Vendor hereby represents and warrants to Company as follows:
1. on the date of delivery, the Products will be in good and merchantable condition and fit for use for the purposes intended and in compliance with the requirements of the Food and Drug Administration’s Good Manufacturing Practices, and any applicable federal, state and local laws including those that govern the manufacture, composition, adulteration, packaging, labeling, sale and security of foods or foodstuffs.
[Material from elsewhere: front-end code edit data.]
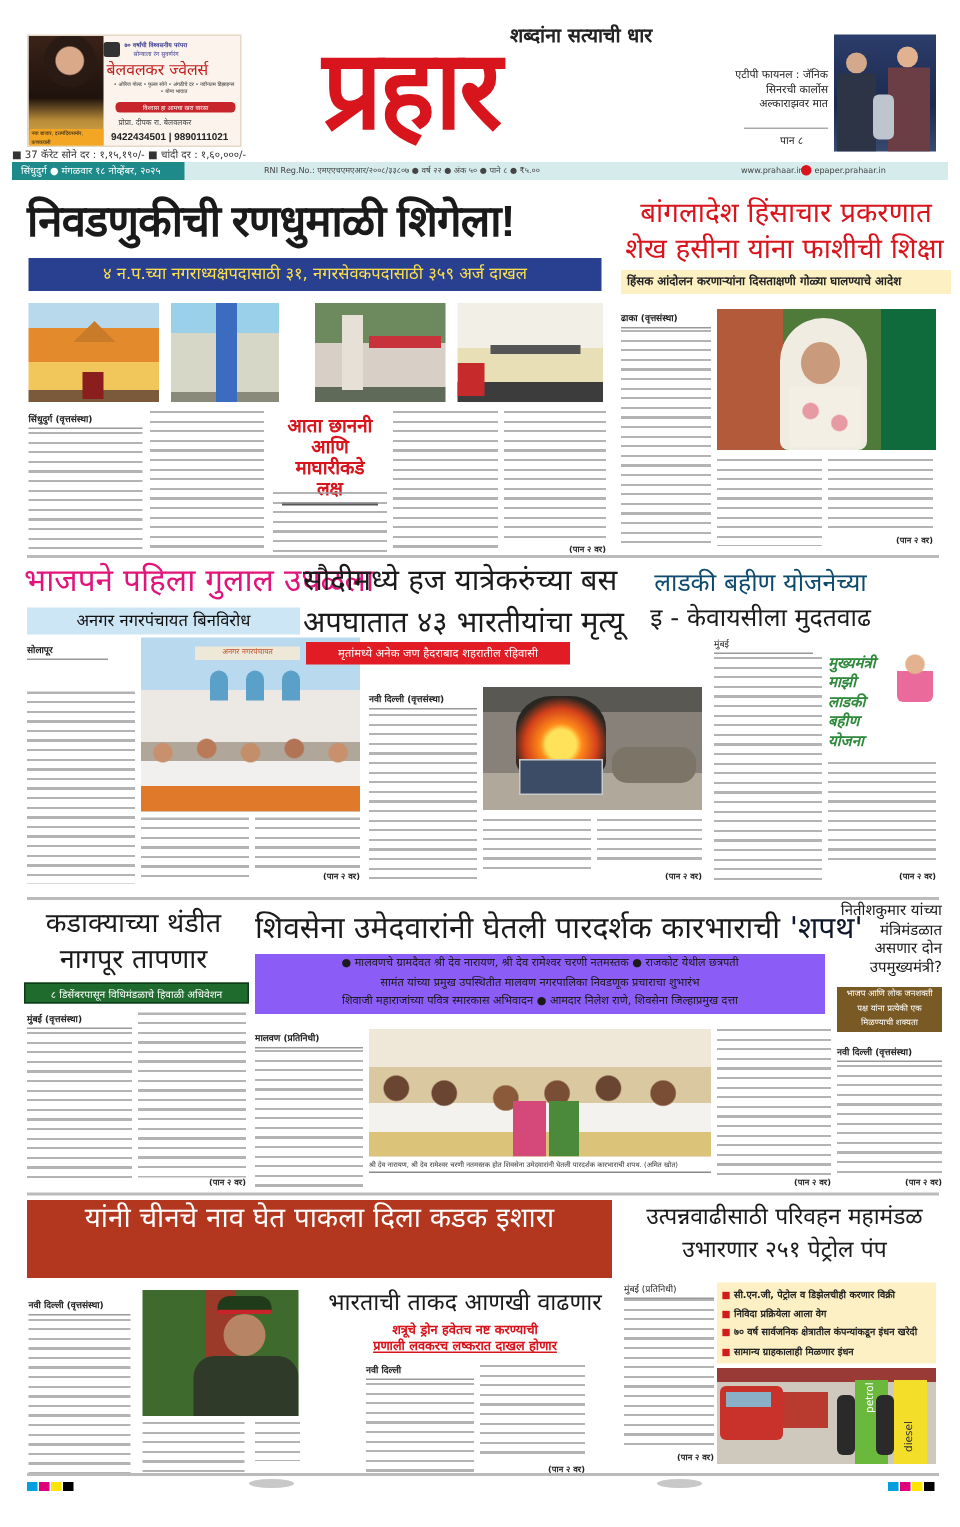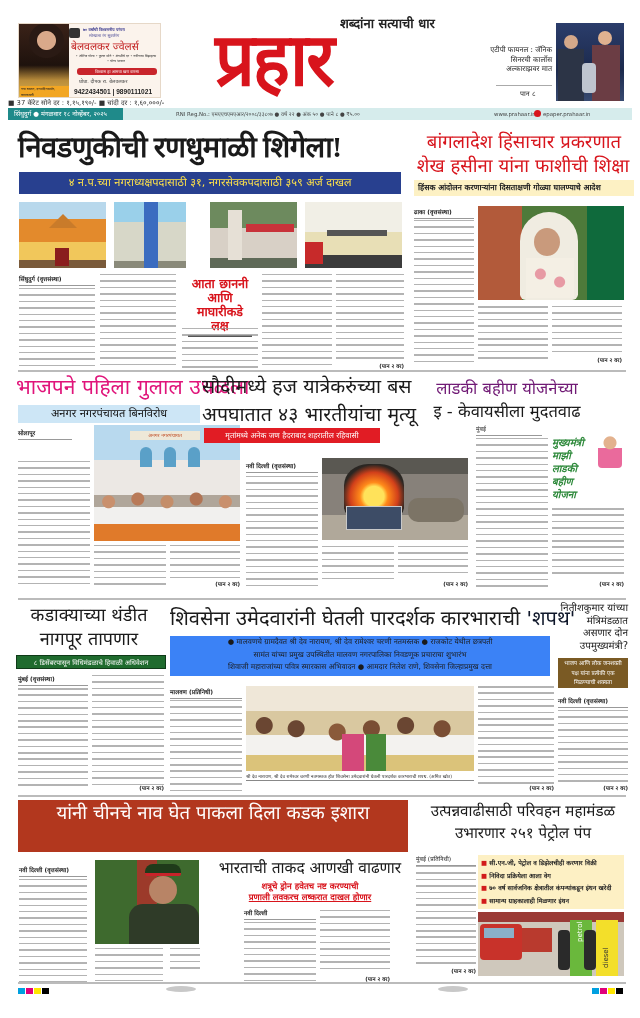"निवडणुकीची रणधुमाळी शिगेला!" div.abs { font-family: Liberation Serif, serif -> Liberation Sans, sans-serif }
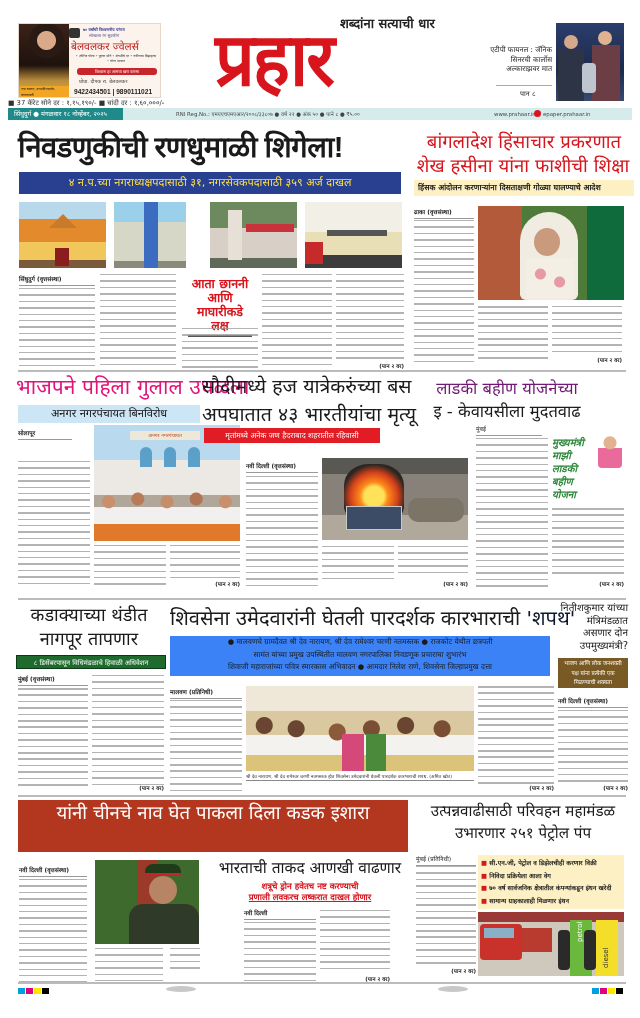"लाडकी बहीण योजनेच्या" div.abs { color: #701a75 -> #0c4a6e }
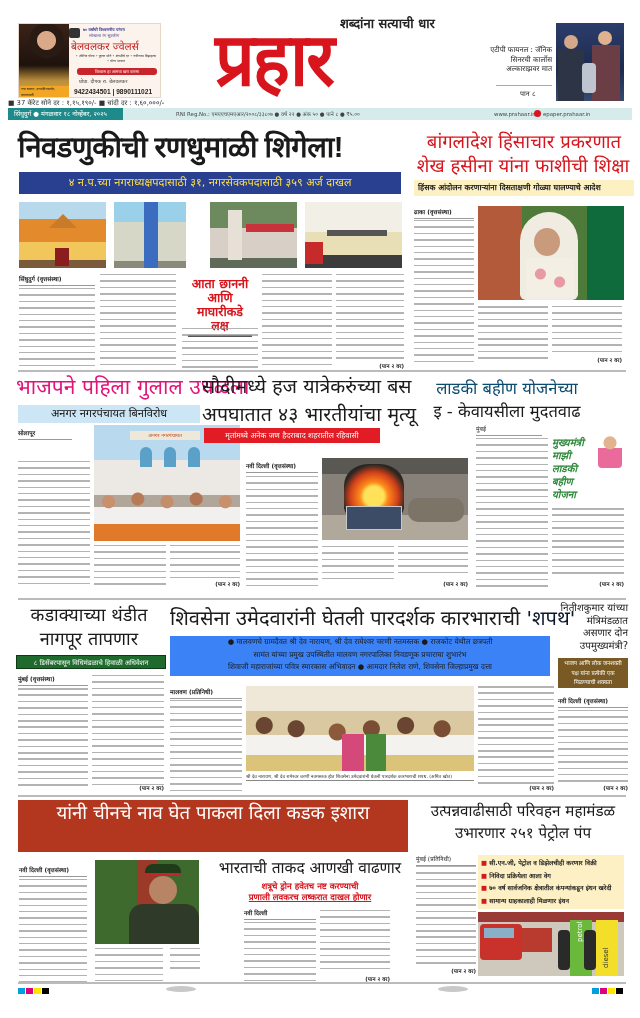"● मालवणचे ग्रामदैवत श्री देव" div.abs { background: #3b82f6 -> #8b5cf6 }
Vendor’s warranty under this Section 3(a) includes compliance with the (1) Federal Food, Drug and Cosmetic Act, as amended, including the Food Additives Amendment of 1958 and the Nutrition Labeling and Education Act of 1990 (the “FDA Act”); (2) Federal Fair Packaging and Labeling Act; (3) Federal Insecticide, Fungicide, and Rodenticide Act; (4) Federal Hazardous Substances Act; (5) Public Health Security and Bioterrorism Preparedness and Response Act of 2002; (6) the Consumer Products Act, as amended and (7) any regulations promulgated pursuant to the foregoing
2. it will not use any ingredients in the production of the Products that have been subjected to irradiation processes;
3. the Products will not contain ingredients wholly or partially composed of materials produced by genetic modification or recombinant DNA technology or containing materials derived from ingredients thus produced;
4. it has and will have, at all times relevant hereto, equipment and production capacity necessary to produce the Products in accordance with agreed to Product forecasts and accepted purchase orders;
5. that (A) the finished packaged Products at the time they leave Vendor’s possession will not be adulterated or misbranded within the meaning of the FDA Act or excluded from interstate commerce under the provisions of Sections 404, 503 or 512 of the FDA Act; (B) any color additive contained in the Products at the time they leave Vendor’s possession will be from a batch certified by Vendor or its supplier if certification is required under the FDA Act; and (C) the finished packaged Products will be manufactured in compliance with both (1) Title VII of the Civil Rights Act of 1964 and, if applicable, Executive Order No. 11246, each as amended, and (2) the Fair Labor Standards Act of 1938, as amended (the “FLS Act”), including the regulations and orders of the Administrator of the Wage and Hour Division issued under Section 14 of the FLS Act as follows. Upon request by Company at any time, Vendor will include the following certification on each invoice accompanying the delivery of each shipment of Products produced under this Agreement:
“We hereby certify that these goods were produced in compliance with all applicable requirements of Sections 6, 7, and 12 of the Fair Labor Standards Act, as amended, and of regulations and orders of the United States Department of Labor issued under Section 14 thereof;” and
6. that Vendor’s performance under this Agreement shall be in material compliance with all other applicable laws, rules, orders, regulations and requirements of any foreign, federal, state, city, county or other local government, including, without limitation, the equal employment opportunity laws, workers’ compensation insurance requirements, the Occupational Safety and Health Act of 1970, as amended (“OSHA”), and any law, statute, ordinance, rule, regulation, order, determination, restrictive covenant or deed restriction which regulates the use, generation, disposal, release, storage or presence on Vendor’s facilities of substances that are corrosive, toxic, carcinogenic, radioactive, environmentally hazardous or that have similar characteristics (including specifically, but without limitation, the Comprehensive Environmental Response, Compensation, and Liability Act of 1980 (“CERCLA”), and the Recourse Conservation and Recovery Act of 1976 (“RCRA”). Further, Vendor shall promptly provide notification of and forward to Company any orders, complaints, warnings, notices or summonses received by Vendor relating to its lack of compliance with any of the foregoing in connection with its performance under this
All representations and stipulations required by the FLS Act and regulations issued by the Secretary of Labor (41 C.F.R. Chapter 50) are incorporated by reference. These representations and stipulations are subject to all applicable rulings and interpretations by the Secretary of Labor that are now, or may hereafter, be in effect. Vendor further warrants that all employees whose work relates to any Products will be paid not less than the minimum wage prescribed by regulations issued by the Secretary of Labor (41 C.F.R. 50-202.2), unless specifically provided elsewhere under Section 14 of the FLS Act.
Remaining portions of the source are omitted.